** SOURCE DATA follows **
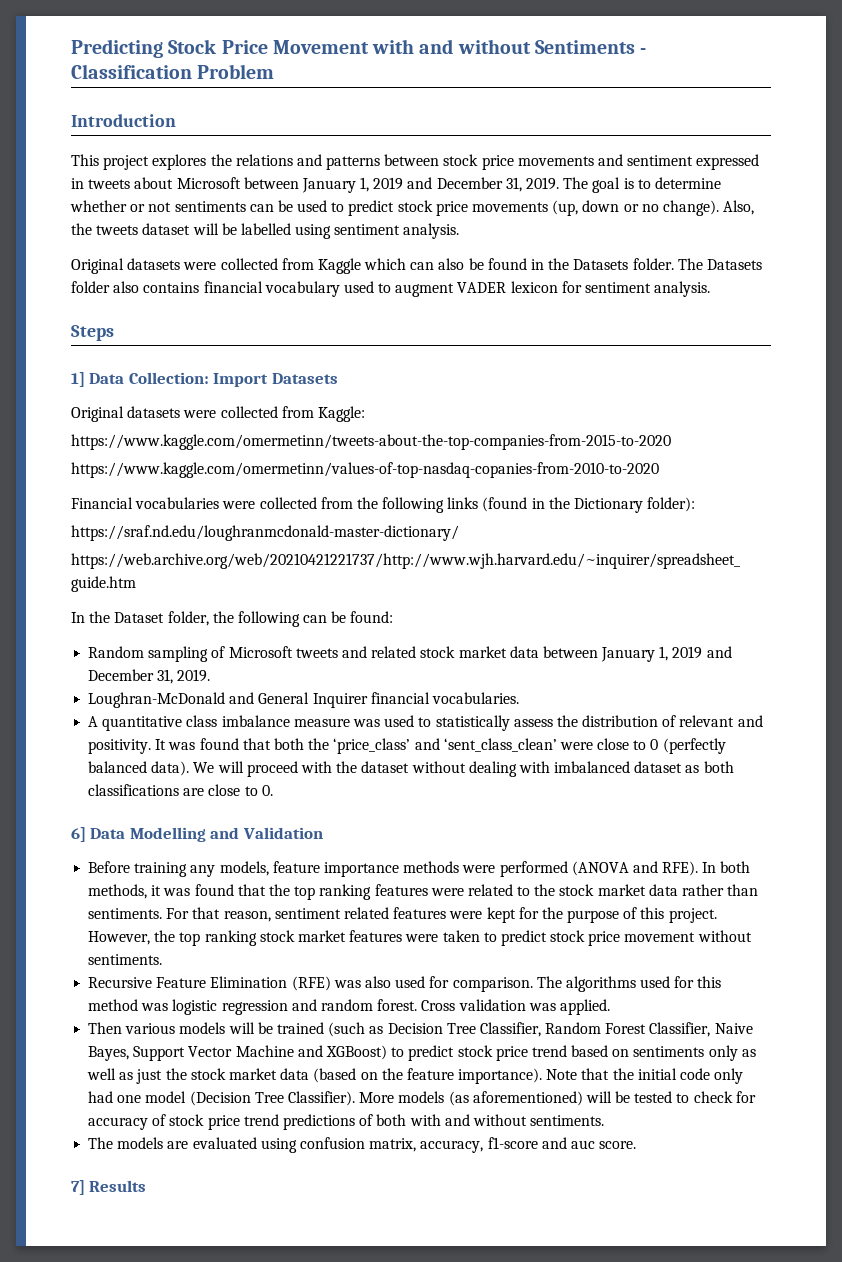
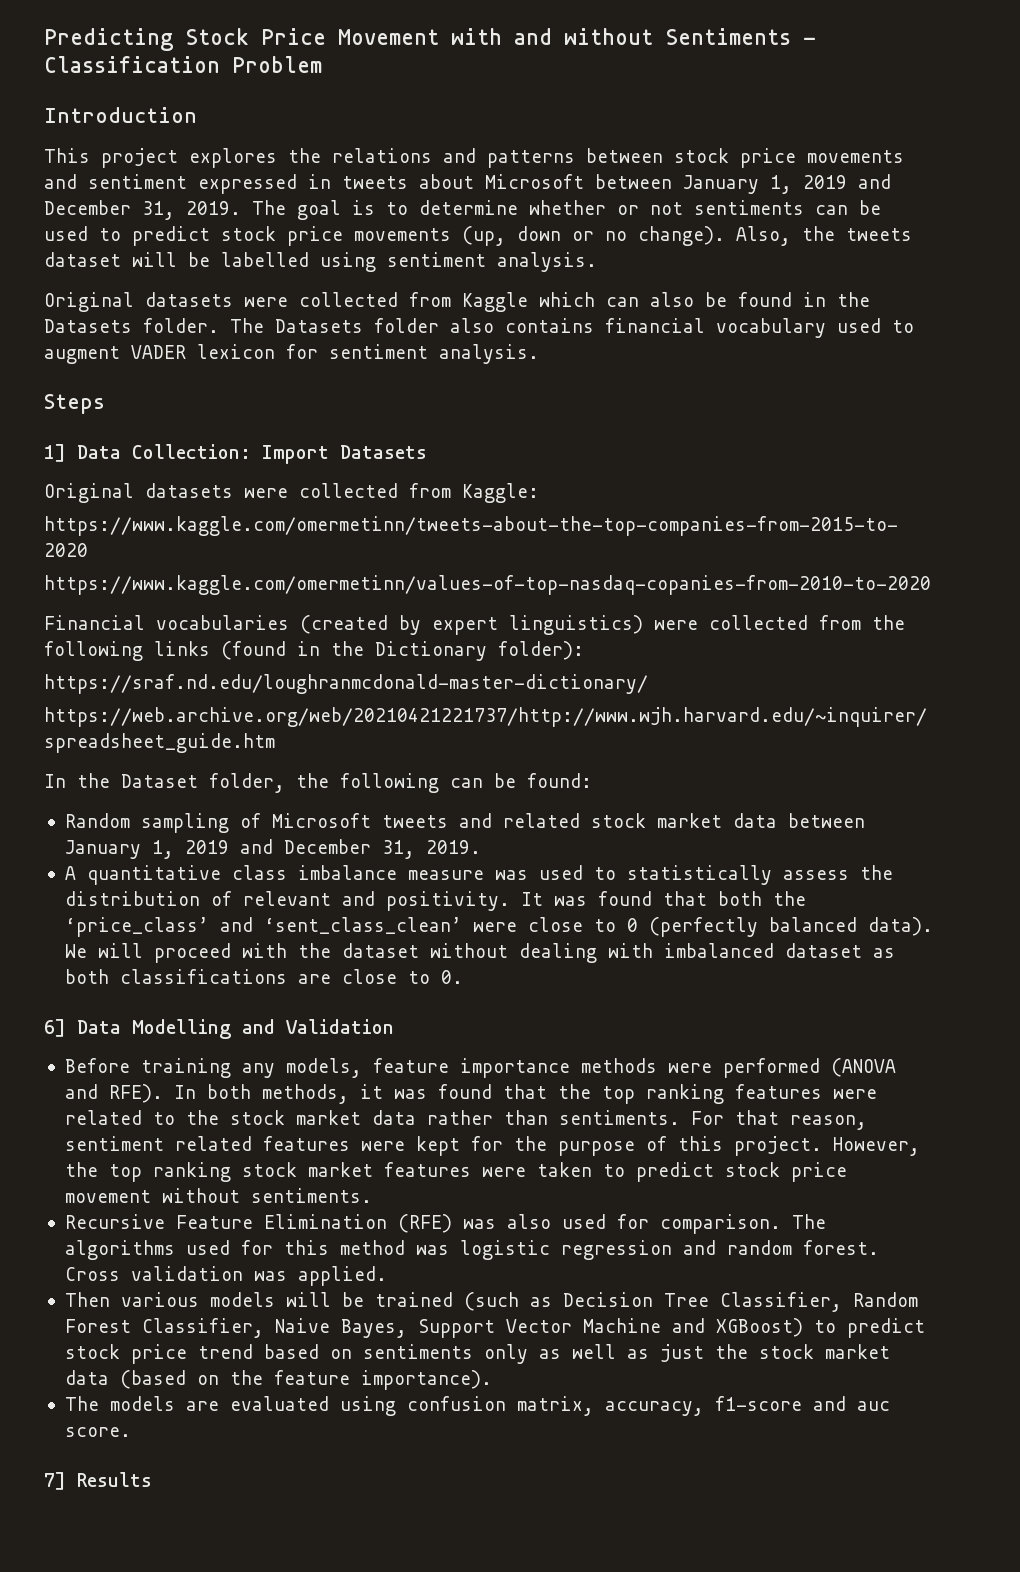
(220, 503) none -> [300,615,643,635] (created by expert linguistics)
[88,692,519,708] // Loughran-McDonald and General Inquirer financial vocabularies. -> (481, 847) none
[546,1068,744,1084] [88,1091,756,1106] [88,1114,605,1130] Note that the initial code only had one model (Decision Tree Classifier). More models (as aforementioned) will be tested to check for accuracy of stock price trend predictions of both with and without sentiments. -> (492, 1380) none

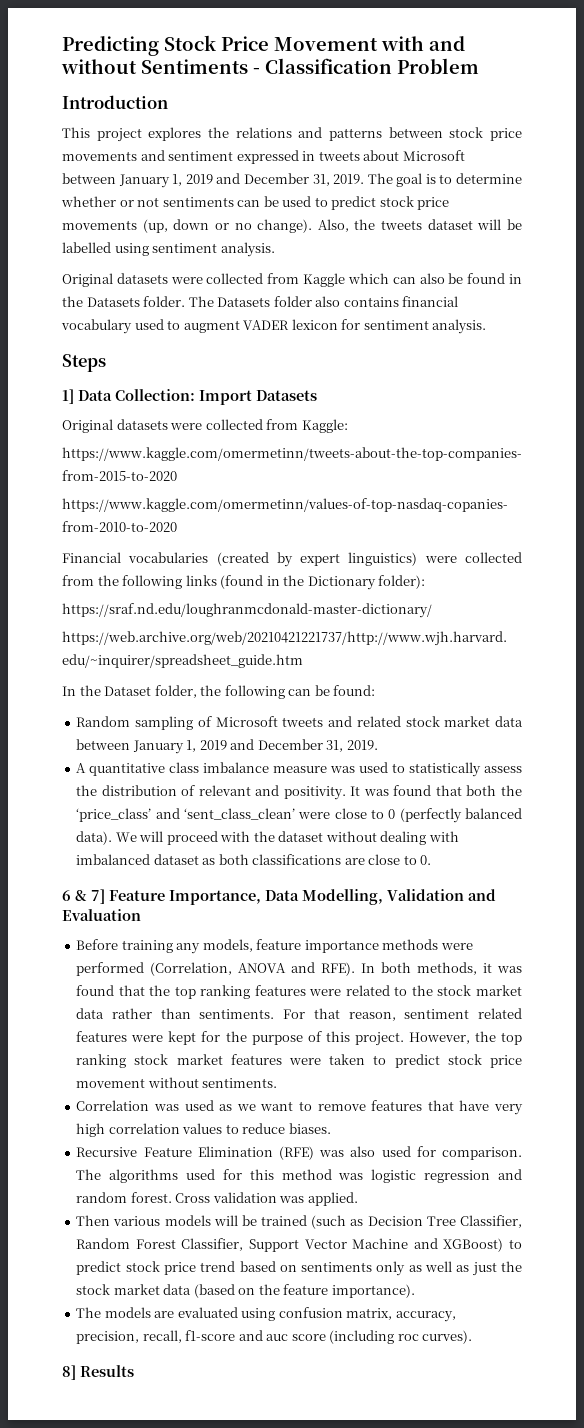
[44,1019,394,1039] 6] Data Modelling and Validation -> [62,889,496,905] [62,909,141,921] 6 & 7] Feature Importance, Data Modelling, Validation and Evaluation
[830,1058,896,1077] (ANOVA -> [150,962,287,976] (Correlation, ANOVA
(372, 1195) none -> [76,1100,523,1115] [76,1123,331,1137] // Correlation was used as we want to remove features that have very high correlation values to reduce biases.
[274,1318,407,1338] Naive Bayes, -> (244, 1244) none
(704, 1408) none -> [76,1330,182,1344] precision, recall,
[64,1427,131,1437] [44,1472,66,1490] score. // 7] -> [291,1330,473,1344] [62,1365,76,1380] score (including roc curves). // 8]

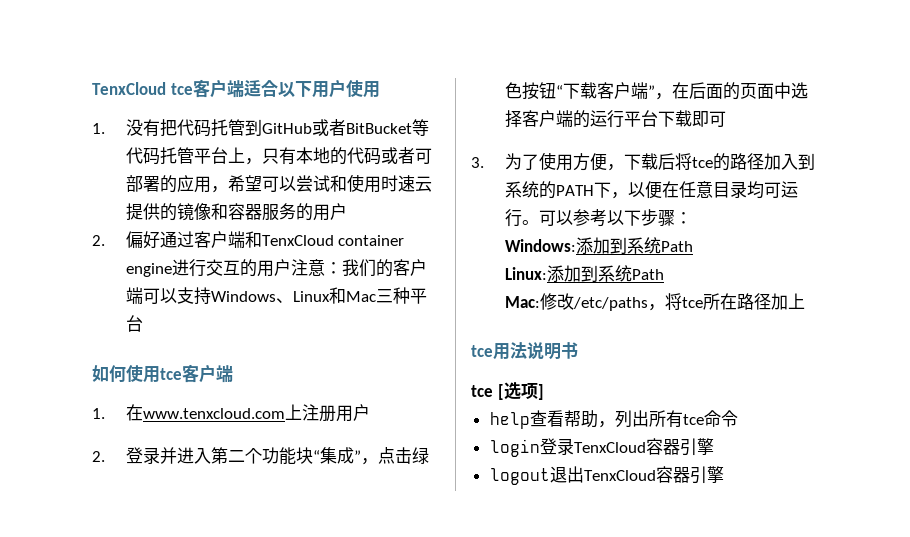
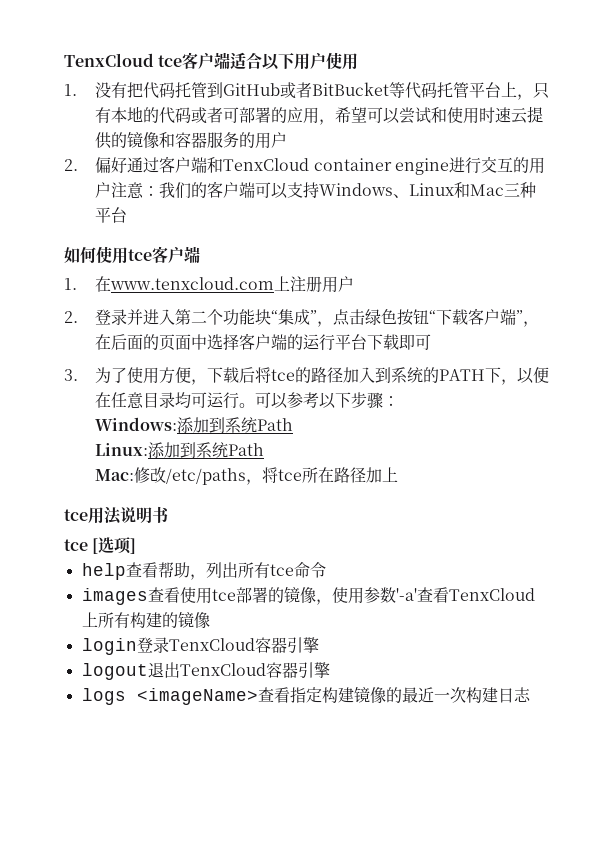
(738, 418) none -> [81,586,535,605] [81,611,210,629] // images查看使用tce部署的镜像，使用参数'-a'查看TenxCloud上所有构建的镜像
(724, 474) none -> [81,686,531,705] // logs <imageName>查看指定构建镜像的最近一次构建日志

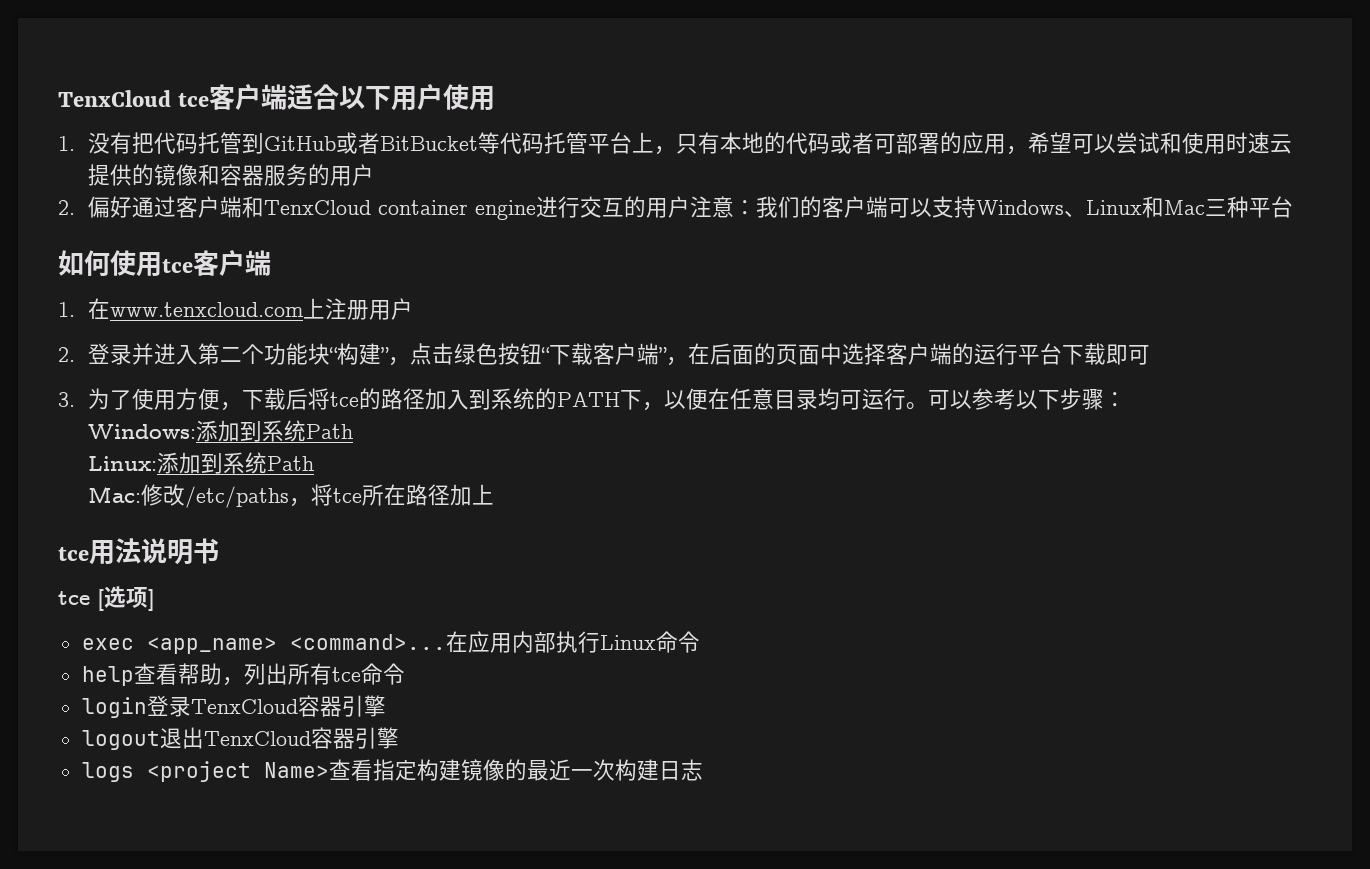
[278,309,311,325] 集成 -> [336,343,381,365] 构建
(137, 546) none -> [81,631,700,654] // exec <app_name> <command>...在应用内部执行Linux命令
[81,586,535,605] [81,611,210,629] // images查看使用tce部署的镜像，使用参数'-a'查看TenxCloud上所有构建的镜像 -> (405, 674) none
[136,688,258,705] <imageName> -> [146,761,329,782] <project Name>

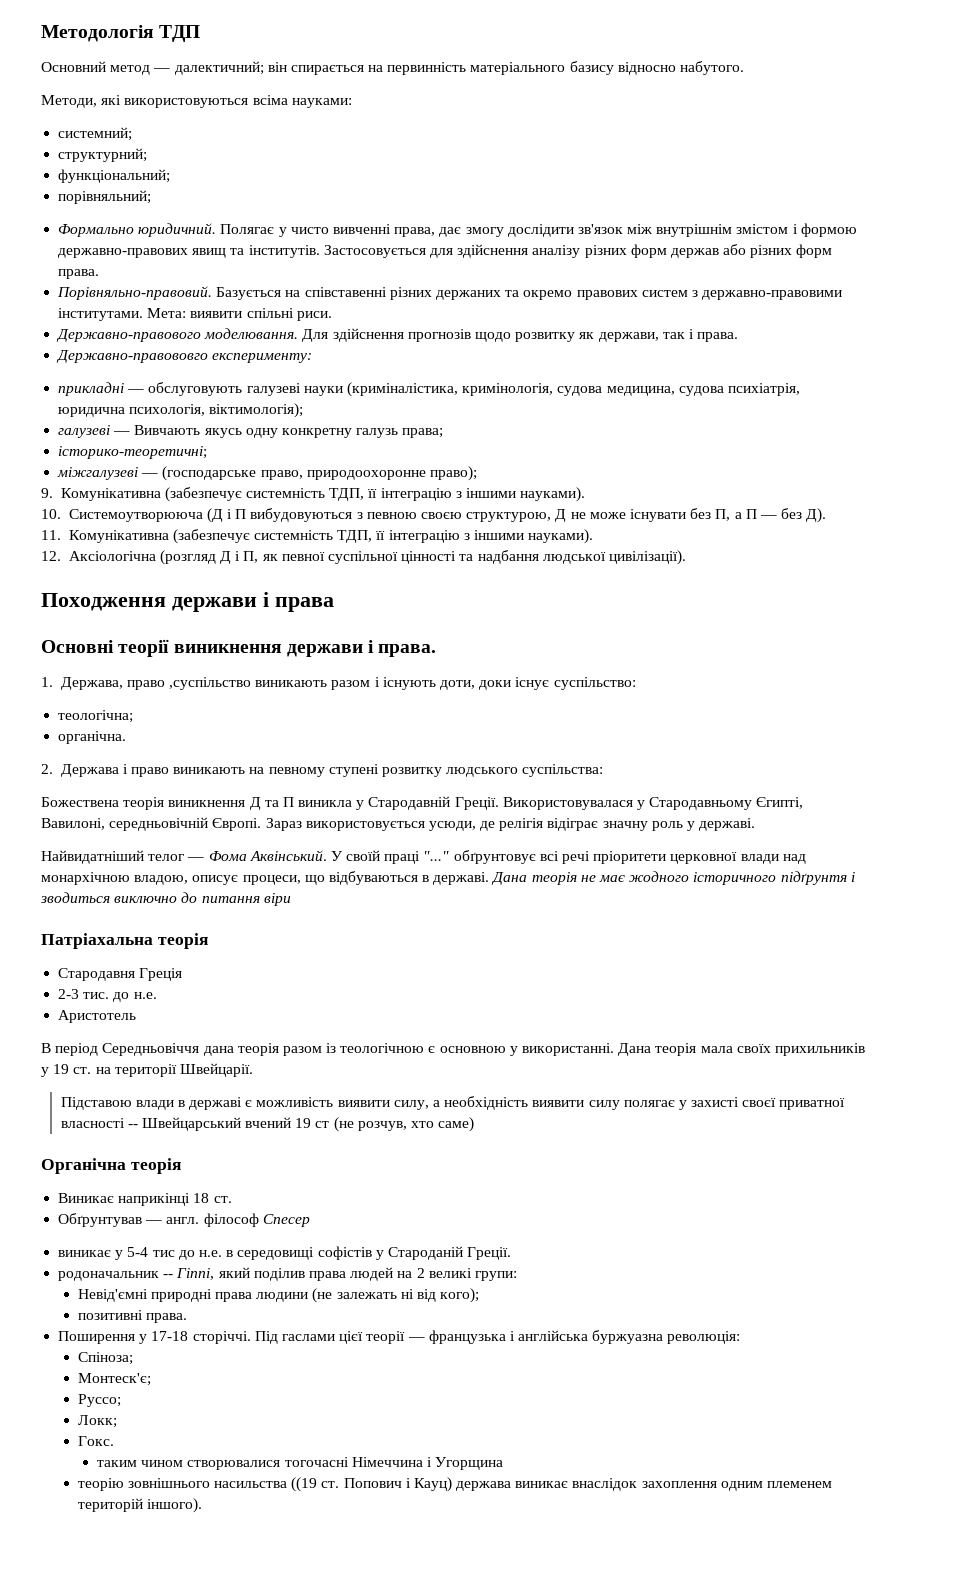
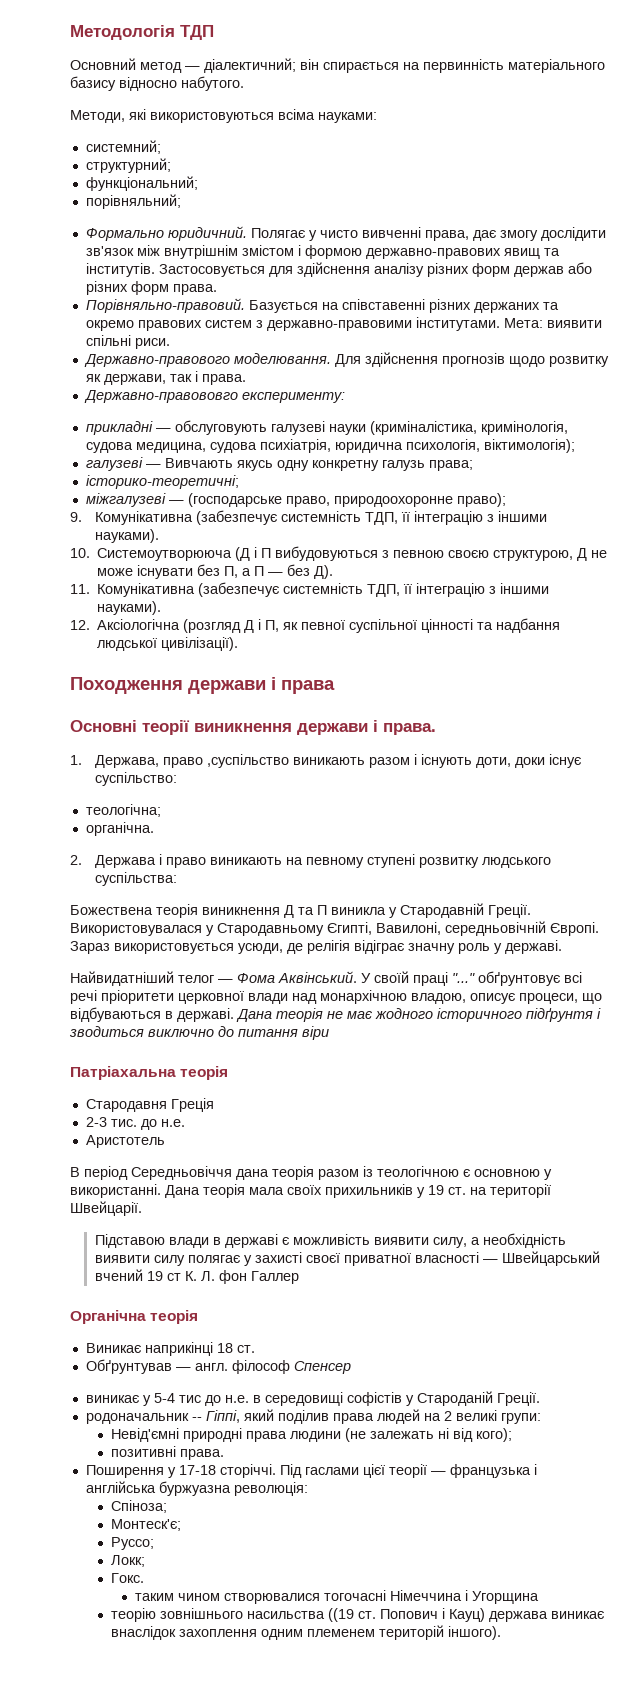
[174,61,264,75] далектичний; -> [204,58,296,73] діалектичний;
[127,1124,138,1128] -- -> [482,1259,498,1263] —
[333,1117,475,1132] (не розчув, хто саме) -> [184,1270,299,1284] К. Л. фон Галлер
[262,1214,310,1227] Спесер -> [293,1361,351,1374] Спенсер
** End of SOURCE DATA **
** EXERCISE **
Lines containing the word "查看TenxCloud上所有构建的镜像": copy each of them from the material.

** ANSWER FOR THE TASK **
(738, 418) none -> [81,586,535,605] [81,611,210,629] // images查看使用tce部署的镜像，使用参数'-a'查看TenxCloud上所有构建的镜像
[81,586,535,605] [81,611,210,629] // images查看使用tce部署的镜像，使用参数'-a'查看TenxCloud上所有构建的镜像 -> (405, 674) none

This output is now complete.